Start of Block
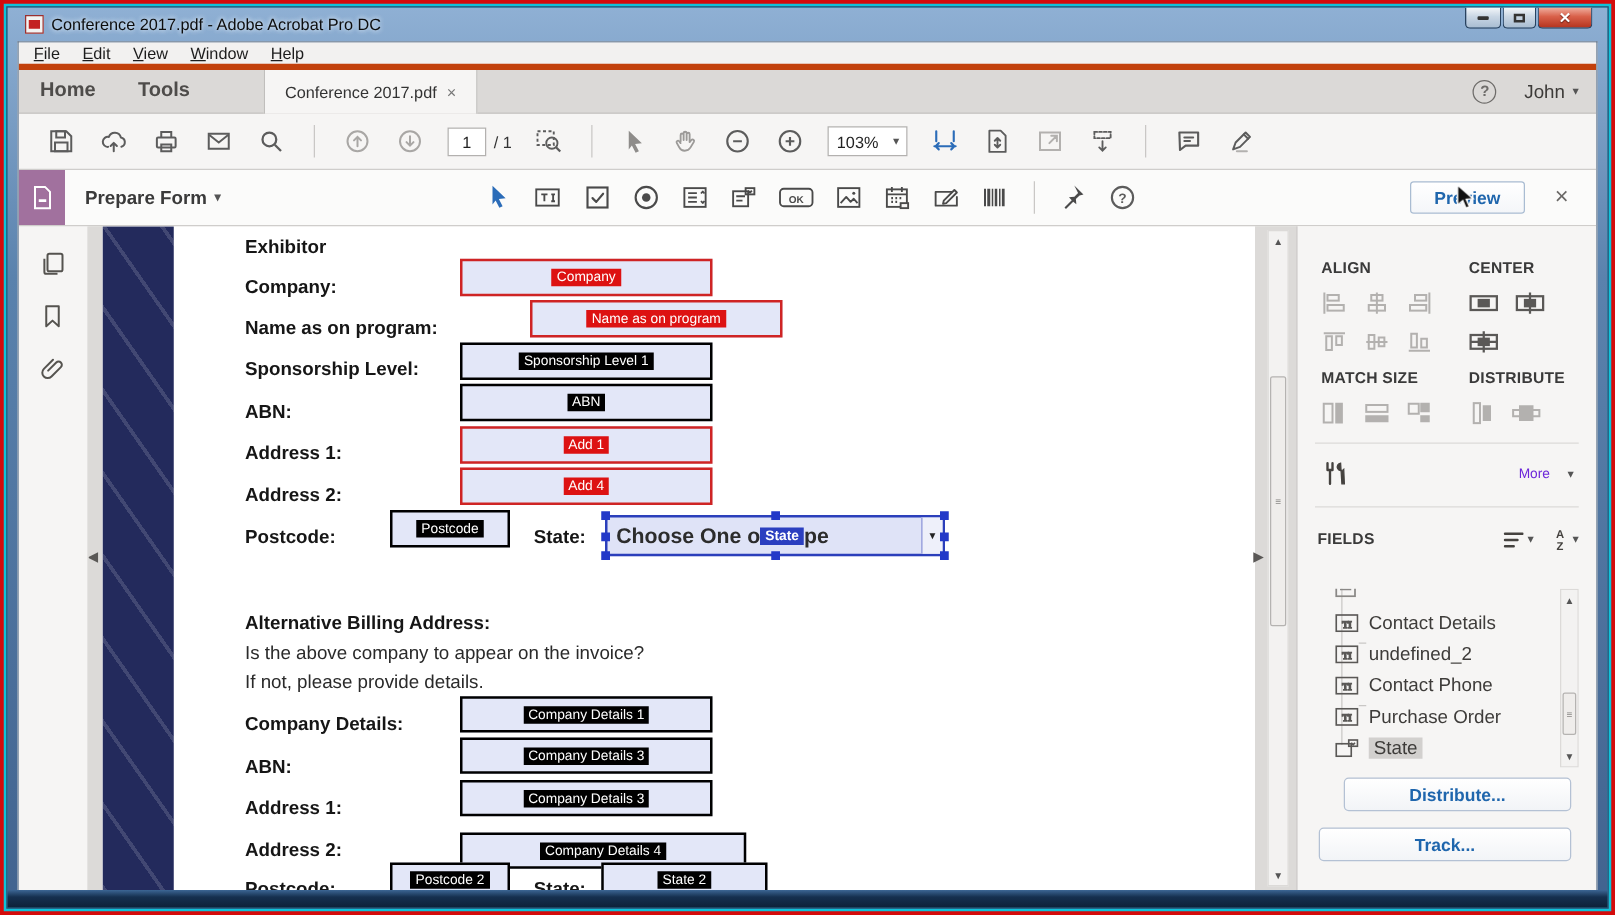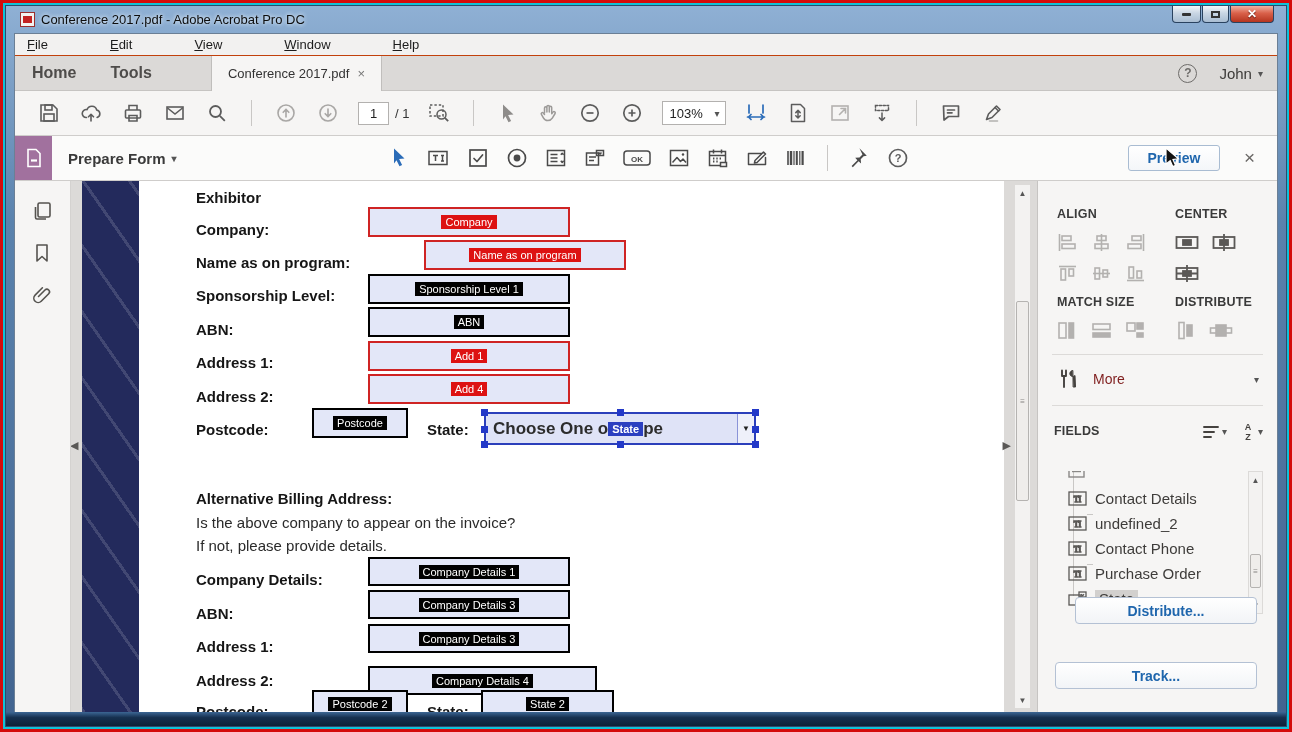--- a/index.html
+++ b/index.html
@@ -26,22 +26,22 @@
   .glyph-min { width:9px; height:3px; background:#333; border-radius:1px; }
   .glyph-max { width:9px; height:7px; border:2px solid #333; background:transparent; }
   .glyph-x { color:#fff; font-weight:bold; font-size:12px; text-shadow:0 1px 1px #5a1008; }
 
   
   .app { flex:1; margin:0 8px; display:flex; flex-direction:column; background:#f6f5f4;
          border:1px solid #6b7f95; border-bottom:none; overflow:hidden; }
   .bottomframe { height:14px; background:linear-gradient(#3c6694,#16304f 40%,#0d2138); }
 
   
-  .menubar { height:22px; background:#f2f1f0; border-bottom:1px solid #c2410c;
-             display:flex; align-items:center; padding-left:12px;gap:44px; }
+  .menubar { height:22px; background:#f2f1f0; border-bottom:5px solid #c2410c;
+             display:flex; align-items:center; padding-left:12px; }
   .menu-item { font-size:13px; color:#1c1c1c; margin-right:18px; cursor:default; }
   .menu-item::first-letter { text-decoration:underline; }
 
   
   .tabbar { height:35px; background:#dbd9d7; border-bottom:1px solid #c6c4c2;
             display:flex; align-items:stretch; position:relative; }
   .tab-simple { display:flex; align-items:center; font-size:16px; font-weight:bold; color:#4e4c4a; padding:0 17px; }
   .tab-doc { display:flex; align-items:center; gap:8px; background:#f6f5f4; border-left:1px solid #c0bebc;
              border-right:1px solid #c0bebc; margin-bottom:-1px; padding:0 16px; font-size:13px; color:#333; min-width:170px; }
   .tab-close { color:#777; font-size:13px; }
@@ -106,21 +106,21 @@
               display:flex; align-items:center; justify-content:center; color:#8a8886; font-size:8px; letter-spacing:0; }
   .panel-toggle { position:absolute; font-size:11px; color:#5a5856; }
 
   
   .rp { width:240px; background:#f6f5f4; border-left:1px solid #c6c4c2; position:relative; font-size:13px; }
   .rp-head { font-size:12.5px; font-weight:bold; color:#3a3a3a; letter-spacing:.2px; }
   .rp-grid { display:grid; grid-template-columns:118px 1fr; padding:0 0 0 19px; row-gap:12px; margin-top:26px; }
   .icon-row { display:flex; gap:13px; align-items:center; }
   .rp-sep { height:1px; background:#dcdad8; margin:14px 14px 0 14px; }
   .more-row { display:flex; align-items:center; padding:12px 18px 0 19px; gap:14px; }
-  .more-label { font-size:14px; color:#7f1d1d; flex:1; }
+  .more-label { font-size:11px; color:#6d28d9; flex:1;text-align:right; }
   .fields-row { display:flex; align-items:center; padding:15px 14px 0 16px; gap:14px; }
   .fields-row .rp-head { flex:1; }
   .flist { position:absolute; left:16px; right:14px; top:290px; height:143px; overflow:hidden; }
   .fitem { position:absolute; left:14px; display:flex; align-items:center; gap:8px; height:22px; }
   .fitem-label { font-size:15px; color:#3e3c3a; white-space:nowrap; }
   .fitem.sel .fitem-label { background:#d2d0ce; padding:0 4px; }
   .tree-line { position:absolute; left:19px; top:-10px; bottom:18px; width:1px; background:#c9c7c5; }
   .tree-tick { position:absolute; width:6px; height:1px; background:#c9c7c5; left:19px; }
   .flist-scroll { position:absolute; right:0; top:0; bottom:0; width:15px; background:#f3f2f1; border:1px solid #dcdad8; }
   .rp-btn { position:absolute; left:17px; right:20px; height:27px; background:linear-gradient(#ffffff,#f2f4f7);
@@ -856,21 +856,21 @@
 
           <div class="flist-scroll">
             <span class="vs-btn" style="top:0;">▲</span>
             <span class="vs-thumb" style="top:82px; height:34px;">
                     <span>≡</span>
                   </span>
             <span class="vs-btn" style="bottom:0;">▼</span>
           </div>
         </div>
 
-        <div class="rp-btn" style="top:416px;margin-left:20px;">Distribute...</div>
+        <div class="rp-btn" style="top:441px;margin-left:20px;">Distribute...</div>
         <div class="rp-btn" style="top:481px;">Track...</div>
       </div>
     </div>
   </div>
 
   <div class="bottomframe"></div>
 </div>
 </div>
 </div>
End of Block
» **Problem to work on**
Transcribe all of the entries word for word, but skip any pictures they contain.

» **Output of the exercise**
--- a/index.html
+++ b/index.html
@@ -26,22 +26,22 @@
   .glyph-min { width:9px; height:3px; background:#333; border-radius:1px; }
   .glyph-max { width:9px; height:7px; border:2px solid #333; background:transparent; }
   .glyph-x { color:#fff; font-weight:bold; font-size:12px; text-shadow:0 1px 1px #5a1008; }
 
   
   .app { flex:1; margin:0 8px; display:flex; flex-direction:column; background:#f6f5f4;
          border:1px solid #6b7f95; border-bottom:none; overflow:hidden; }
   .bottomframe { height:14px; background:linear-gradient(#3c6694,#16304f 40%,#0d2138); }
 
   
-  .menubar { height:22px; background:#f2f1f0; border-bottom:1px solid #c2410c;
-             display:flex; align-items:center; padding-left:12px;gap:44px; }
+  .menubar { height:22px; background:#f2f1f0; border-bottom:5px solid #c2410c;
+             display:flex; align-items:center; padding-left:12px; }
   .menu-item { font-size:13px; color:#1c1c1c; margin-right:18px; cursor:default; }
   .menu-item::first-letter { text-decoration:underline; }
 
   
   .tabbar { height:35px; background:#dbd9d7; border-bottom:1px solid #c6c4c2;
             display:flex; align-items:stretch; position:relative; }
   .tab-simple { display:flex; align-items:center; font-size:16px; font-weight:bold; color:#4e4c4a; padding:0 17px; }
   .tab-doc { display:flex; align-items:center; gap:8px; background:#f6f5f4; border-left:1px solid #c0bebc;
              border-right:1px solid #c0bebc; margin-bottom:-1px; padding:0 16px; font-size:13px; color:#333; min-width:170px; }
   .tab-close { color:#777; font-size:13px; }
@@ -106,21 +106,21 @@
               display:flex; align-items:center; justify-content:center; color:#8a8886; font-size:8px; letter-spacing:0; }
   .panel-toggle { position:absolute; font-size:11px; color:#5a5856; }
 
   
   .rp { width:240px; background:#f6f5f4; border-left:1px solid #c6c4c2; position:relative; font-size:13px; }
   .rp-head { font-size:12.5px; font-weight:bold; color:#3a3a3a; letter-spacing:.2px; }
   .rp-grid { display:grid; grid-template-columns:118px 1fr; padding:0 0 0 19px; row-gap:12px; margin-top:26px; }
   .icon-row { display:flex; gap:13px; align-items:center; }
   .rp-sep { height:1px; background:#dcdad8; margin:14px 14px 0 14px; }
   .more-row { display:flex; align-items:center; padding:12px 18px 0 19px; gap:14px; }
-  .more-label { font-size:14px; color:#7f1d1d; flex:1; }
+  .more-label { font-size:11px; color:#6d28d9; flex:1;text-align:right; }
   .fields-row { display:flex; align-items:center; padding:15px 14px 0 16px; gap:14px; }
   .fields-row .rp-head { flex:1; }
   .flist { position:absolute; left:16px; right:14px; top:290px; height:143px; overflow:hidden; }
   .fitem { position:absolute; left:14px; display:flex; align-items:center; gap:8px; height:22px; }
   .fitem-label { font-size:15px; color:#3e3c3a; white-space:nowrap; }
   .fitem.sel .fitem-label { background:#d2d0ce; padding:0 4px; }
   .tree-line { position:absolute; left:19px; top:-10px; bottom:18px; width:1px; background:#c9c7c5; }
   .tree-tick { position:absolute; width:6px; height:1px; background:#c9c7c5; left:19px; }
   .flist-scroll { position:absolute; right:0; top:0; bottom:0; width:15px; background:#f3f2f1; border:1px solid #dcdad8; }
   .rp-btn { position:absolute; left:17px; right:20px; height:27px; background:linear-gradient(#ffffff,#f2f4f7);
@@ -856,21 +856,21 @@
 
           <div class="flist-scroll">
             <span class="vs-btn" style="top:0;">▲</span>
             <span class="vs-thumb" style="top:82px; height:34px;">
                     <span>≡</span>
                   </span>
             <span class="vs-btn" style="bottom:0;">▼</span>
           </div>
         </div>
 
-        <div class="rp-btn" style="top:416px;margin-left:20px;">Distribute...</div>
+        <div class="rp-btn" style="top:441px;margin-left:20px;">Distribute...</div>
         <div class="rp-btn" style="top:481px;">Track...</div>
       </div>
     </div>
   </div>
 
   <div class="bottomframe"></div>
 </div>
 </div>
 </div>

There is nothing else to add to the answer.